Version comparison data:
━━━━━━
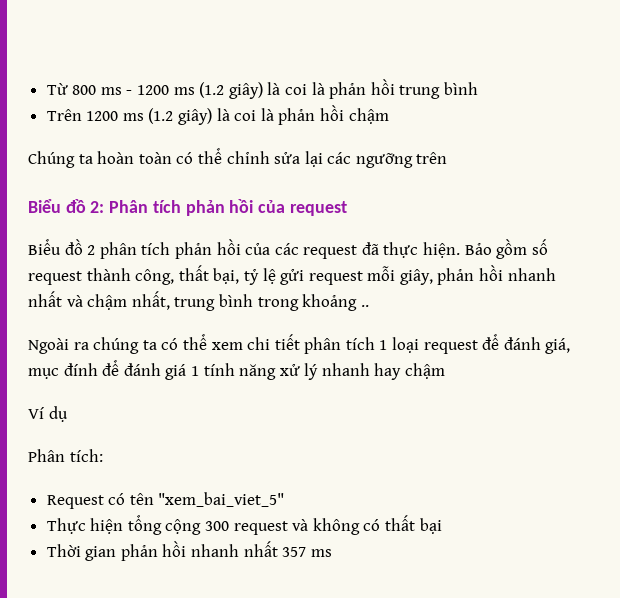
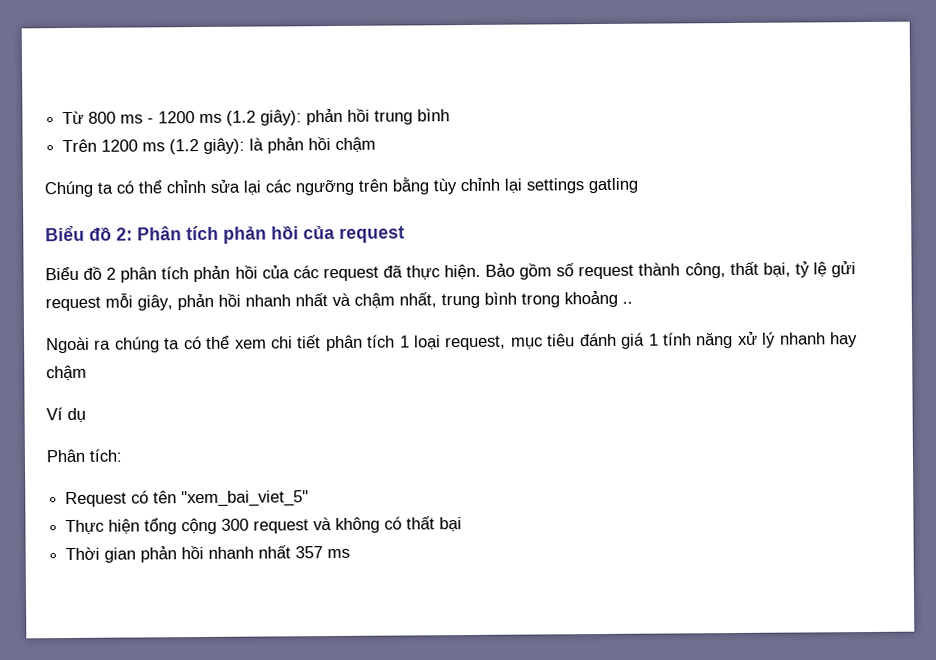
- Từ 800 ms - 1200 ms (1.2 giây) là coi là phản hồi trung bình
+ Từ 800 ms - 1200 ms (1.2 giây): phản hồi trung bình
- Trên 1200 ms (1.2 giây) là coi là phản hồi chậm
+ Trên 1200 ms (1.2 giây): là phản hồi chậm
- Chúng ta hoàn toàn có thể chỉnh sửa lại các ngưỡng trên
+ Chúng ta có thể chỉnh sửa lại các ngưỡng trên bằng tùy chỉnh lại settings gatling
- Ngoài ra chúng ta có thể xem chi tiết phân tích 1 loại request để đánh giá, mục đính để đánh giá 1 tính năng xử lý nhanh hay chậm
+ Ngoài ra chúng ta có thể xem chi tiết phân tích 1 loại request, mục tiêu đánh giá 1 tính năng xử lý nhanh hay chậm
━━━━━━
__Problem details__
Looking through the records, copy out every line in which the word "chỉnh" is found.

__Exercise response__
- Chúng ta hoàn toàn có thể chỉnh sửa lại các ngưỡng trên
+ Chúng ta có thể chỉnh sửa lại các ngưỡng trên bằng tùy chỉnh lại settings gatling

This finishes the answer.